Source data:
*****
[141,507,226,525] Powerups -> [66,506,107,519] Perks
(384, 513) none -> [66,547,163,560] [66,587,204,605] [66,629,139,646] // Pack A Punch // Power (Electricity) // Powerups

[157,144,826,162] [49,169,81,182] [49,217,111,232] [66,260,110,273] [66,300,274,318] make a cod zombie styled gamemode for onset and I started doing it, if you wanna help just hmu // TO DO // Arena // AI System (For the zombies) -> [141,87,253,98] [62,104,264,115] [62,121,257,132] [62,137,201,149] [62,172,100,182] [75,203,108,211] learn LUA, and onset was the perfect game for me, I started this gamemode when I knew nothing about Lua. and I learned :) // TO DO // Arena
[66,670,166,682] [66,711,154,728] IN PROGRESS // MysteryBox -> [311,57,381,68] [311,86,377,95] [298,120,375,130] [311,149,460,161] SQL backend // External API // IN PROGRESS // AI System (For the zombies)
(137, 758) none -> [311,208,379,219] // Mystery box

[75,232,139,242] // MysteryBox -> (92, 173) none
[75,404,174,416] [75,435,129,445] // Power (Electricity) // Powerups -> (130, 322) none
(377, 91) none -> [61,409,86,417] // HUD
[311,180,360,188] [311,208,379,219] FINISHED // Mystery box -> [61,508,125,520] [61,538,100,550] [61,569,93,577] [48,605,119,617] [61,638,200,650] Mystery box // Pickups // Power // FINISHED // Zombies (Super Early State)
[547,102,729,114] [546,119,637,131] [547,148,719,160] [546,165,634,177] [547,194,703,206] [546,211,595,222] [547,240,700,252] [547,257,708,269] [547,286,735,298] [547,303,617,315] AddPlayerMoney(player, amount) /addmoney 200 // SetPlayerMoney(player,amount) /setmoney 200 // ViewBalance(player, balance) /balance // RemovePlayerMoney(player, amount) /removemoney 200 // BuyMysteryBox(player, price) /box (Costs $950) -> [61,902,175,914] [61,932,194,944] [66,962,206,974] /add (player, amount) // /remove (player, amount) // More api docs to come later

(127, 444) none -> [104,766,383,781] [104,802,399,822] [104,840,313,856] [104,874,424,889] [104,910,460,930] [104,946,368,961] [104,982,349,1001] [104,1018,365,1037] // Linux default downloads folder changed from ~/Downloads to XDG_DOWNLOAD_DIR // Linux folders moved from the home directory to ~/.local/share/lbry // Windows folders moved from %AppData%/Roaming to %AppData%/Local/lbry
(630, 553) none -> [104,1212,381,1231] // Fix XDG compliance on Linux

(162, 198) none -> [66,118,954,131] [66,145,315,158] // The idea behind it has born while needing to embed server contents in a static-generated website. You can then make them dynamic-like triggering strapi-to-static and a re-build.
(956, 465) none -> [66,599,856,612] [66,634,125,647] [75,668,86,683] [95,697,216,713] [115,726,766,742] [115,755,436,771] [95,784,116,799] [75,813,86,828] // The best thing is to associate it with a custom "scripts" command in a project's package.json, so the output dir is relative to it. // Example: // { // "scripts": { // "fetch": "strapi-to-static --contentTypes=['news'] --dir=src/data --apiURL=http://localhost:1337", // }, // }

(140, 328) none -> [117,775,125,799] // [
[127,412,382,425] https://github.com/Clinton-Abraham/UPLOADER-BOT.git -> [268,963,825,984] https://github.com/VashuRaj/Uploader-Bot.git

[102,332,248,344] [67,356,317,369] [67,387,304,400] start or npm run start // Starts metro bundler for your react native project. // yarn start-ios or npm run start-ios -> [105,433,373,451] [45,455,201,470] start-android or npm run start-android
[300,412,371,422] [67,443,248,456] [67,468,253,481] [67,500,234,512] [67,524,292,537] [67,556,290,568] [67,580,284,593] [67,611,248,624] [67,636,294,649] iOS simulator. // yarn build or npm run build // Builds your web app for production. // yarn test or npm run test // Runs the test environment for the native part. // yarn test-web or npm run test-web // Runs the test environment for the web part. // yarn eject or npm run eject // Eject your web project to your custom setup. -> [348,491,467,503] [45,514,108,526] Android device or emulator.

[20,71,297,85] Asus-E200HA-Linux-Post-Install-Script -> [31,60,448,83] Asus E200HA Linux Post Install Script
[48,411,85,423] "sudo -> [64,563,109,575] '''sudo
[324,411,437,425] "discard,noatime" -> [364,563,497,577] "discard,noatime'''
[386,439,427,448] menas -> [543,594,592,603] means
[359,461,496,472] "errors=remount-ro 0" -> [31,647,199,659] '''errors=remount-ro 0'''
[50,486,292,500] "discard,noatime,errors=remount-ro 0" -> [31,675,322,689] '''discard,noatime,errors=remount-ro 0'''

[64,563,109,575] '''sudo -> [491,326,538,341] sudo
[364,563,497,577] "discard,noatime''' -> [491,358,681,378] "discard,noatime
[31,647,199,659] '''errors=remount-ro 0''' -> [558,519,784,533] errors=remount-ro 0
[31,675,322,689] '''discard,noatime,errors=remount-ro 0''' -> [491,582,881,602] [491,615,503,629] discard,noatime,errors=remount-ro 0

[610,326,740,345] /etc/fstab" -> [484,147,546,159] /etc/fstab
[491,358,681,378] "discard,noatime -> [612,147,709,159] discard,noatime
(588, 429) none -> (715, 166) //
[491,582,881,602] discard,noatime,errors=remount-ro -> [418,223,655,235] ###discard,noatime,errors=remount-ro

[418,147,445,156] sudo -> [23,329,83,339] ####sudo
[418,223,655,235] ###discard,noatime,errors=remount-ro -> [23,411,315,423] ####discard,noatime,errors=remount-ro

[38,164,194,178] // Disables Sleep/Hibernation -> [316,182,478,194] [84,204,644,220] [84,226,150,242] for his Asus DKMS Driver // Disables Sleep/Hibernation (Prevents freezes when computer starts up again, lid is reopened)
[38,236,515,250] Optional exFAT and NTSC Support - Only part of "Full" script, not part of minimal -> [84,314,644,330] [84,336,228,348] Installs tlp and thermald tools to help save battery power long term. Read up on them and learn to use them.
*****
* Goal of the exercise: When you reach the end of the records, set them all down again exactly.

* Result of the exercise:
[141,507,226,525] Powerups -> [66,506,107,519] Perks
(384, 513) none -> [66,547,163,560] [66,587,204,605] [66,629,139,646] // Pack A Punch // Power (Electricity) // Powerups

[157,144,826,162] [49,169,81,182] [49,217,111,232] [66,260,110,273] [66,300,274,318] make a cod zombie styled gamemode for onset and I started doing it, if you wanna help just hmu // TO DO // Arena // AI System (For the zombies) -> [141,87,253,98] [62,104,264,115] [62,121,257,132] [62,137,201,149] [62,172,100,182] [75,203,108,211] learn LUA, and onset was the perfect game for me, I started this gamemode when I knew nothing about Lua. and I learned :) // TO DO // Arena
[66,670,166,682] [66,711,154,728] IN PROGRESS // MysteryBox -> [311,57,381,68] [311,86,377,95] [298,120,375,130] [311,149,460,161] SQL backend // External API // IN PROGRESS // AI System (For the zombies)
(137, 758) none -> [311,208,379,219] // Mystery box

[75,232,139,242] // MysteryBox -> (92, 173) none
[75,404,174,416] [75,435,129,445] // Power (Electricity) // Powerups -> (130, 322) none
(377, 91) none -> [61,409,86,417] // HUD
[311,180,360,188] [311,208,379,219] FINISHED // Mystery box -> [61,508,125,520] [61,538,100,550] [61,569,93,577] [48,605,119,617] [61,638,200,650] Mystery box // Pickups // Power // FINISHED // Zombies (Super Early State)
[547,102,729,114] [546,119,637,131] [547,148,719,160] [546,165,634,177] [547,194,703,206] [546,211,595,222] [547,240,700,252] [547,257,708,269] [547,286,735,298] [547,303,617,315] AddPlayerMoney(player, amount) /addmoney 200 // SetPlayerMoney(player,amount) /setmoney 200 // ViewBalance(player, balance) /balance // RemovePlayerMoney(player, amount) /removemoney 200 // BuyMysteryBox(player, price) /box (Costs $950) -> [61,902,175,914] [61,932,194,944] [66,962,206,974] /add (player, amount) // /remove (player, amount) // More api docs to come later

(127, 444) none -> [104,766,383,781] [104,802,399,822] [104,840,313,856] [104,874,424,889] [104,910,460,930] [104,946,368,961] [104,982,349,1001] [104,1018,365,1037] // Linux default downloads folder changed from ~/Downloads to XDG_DOWNLOAD_DIR // Linux folders moved from the home directory to ~/.local/share/lbry // Windows folders moved from %AppData%/Roaming to %AppData%/Local/lbry
(630, 553) none -> [104,1212,381,1231] // Fix XDG compliance on Linux

(162, 198) none -> [66,118,954,131] [66,145,315,158] // The idea behind it has born while needing to embed server contents in a static-generated website. You can then make them dynamic-like triggering strapi-to-static and a re-build.
(956, 465) none -> [66,599,856,612] [66,634,125,647] [75,668,86,683] [95,697,216,713] [115,726,766,742] [115,755,436,771] [95,784,116,799] [75,813,86,828] // The best thing is to associate it with a custom "scripts" command in a project's package.json, so the output dir is relative to it. // Example: // { // "scripts": { // "fetch": "strapi-to-static --contentTypes=['news'] --dir=src/data --apiURL=http://localhost:1337", // }, // }

(140, 328) none -> [117,775,125,799] // [
[127,412,382,425] https://github.com/Clinton-Abraham/UPLOADER-BOT.git -> [268,963,825,984] https://github.com/VashuRaj/Uploader-Bot.git

[102,332,248,344] [67,356,317,369] [67,387,304,400] start or npm run start // Starts metro bundler for your react native project. // yarn start-ios or npm run start-ios -> [105,433,373,451] [45,455,201,470] start-android or npm run start-android
[300,412,371,422] [67,443,248,456] [67,468,253,481] [67,500,234,512] [67,524,292,537] [67,556,290,568] [67,580,284,593] [67,611,248,624] [67,636,294,649] iOS simulator. // yarn build or npm run build // Builds your web app for production. // yarn test or npm run test // Runs the test environment for the native part. // yarn test-web or npm run test-web // Runs the test environment for the web part. // yarn eject or npm run eject // Eject your web project to your custom setup. -> [348,491,467,503] [45,514,108,526] Android device or emulator.

[20,71,297,85] Asus-E200HA-Linux-Post-Install-Script -> [31,60,448,83] Asus E200HA Linux Post Install Script
[48,411,85,423] "sudo -> [64,563,109,575] '''sudo
[324,411,437,425] "discard,noatime" -> [364,563,497,577] "discard,noatime'''
[386,439,427,448] menas -> [543,594,592,603] means
[359,461,496,472] "errors=remount-ro 0" -> [31,647,199,659] '''errors=remount-ro 0'''
[50,486,292,500] "discard,noatime,errors=remount-ro 0" -> [31,675,322,689] '''discard,noatime,errors=remount-ro 0'''

[64,563,109,575] '''sudo -> [491,326,538,341] sudo
[364,563,497,577] "discard,noatime''' -> [491,358,681,378] "discard,noatime
[31,647,199,659] '''errors=remount-ro 0''' -> [558,519,784,533] errors=remount-ro 0
[31,675,322,689] '''discard,noatime,errors=remount-ro 0''' -> [491,582,881,602] [491,615,503,629] discard,noatime,errors=remount-ro 0

[610,326,740,345] /etc/fstab" -> [484,147,546,159] /etc/fstab
[491,358,681,378] "discard,noatime -> [612,147,709,159] discard,noatime
(588, 429) none -> (715, 166) //
[491,582,881,602] discard,noatime,errors=remount-ro -> [418,223,655,235] ###discard,noatime,errors=remount-ro

[418,147,445,156] sudo -> [23,329,83,339] ####sudo
[418,223,655,235] ###discard,noatime,errors=remount-ro -> [23,411,315,423] ####discard,noatime,errors=remount-ro

[38,164,194,178] // Disables Sleep/Hibernation -> [316,182,478,194] [84,204,644,220] [84,226,150,242] for his Asus DKMS Driver // Disables Sleep/Hibernation (Prevents freezes when computer starts up again, lid is reopened)
[38,236,515,250] Optional exFAT and NTSC Support - Only part of "Full" script, not part of minimal -> [84,314,644,330] [84,336,228,348] Installs tlp and thermald tools to help save battery power long term. Read up on them and learn to use them.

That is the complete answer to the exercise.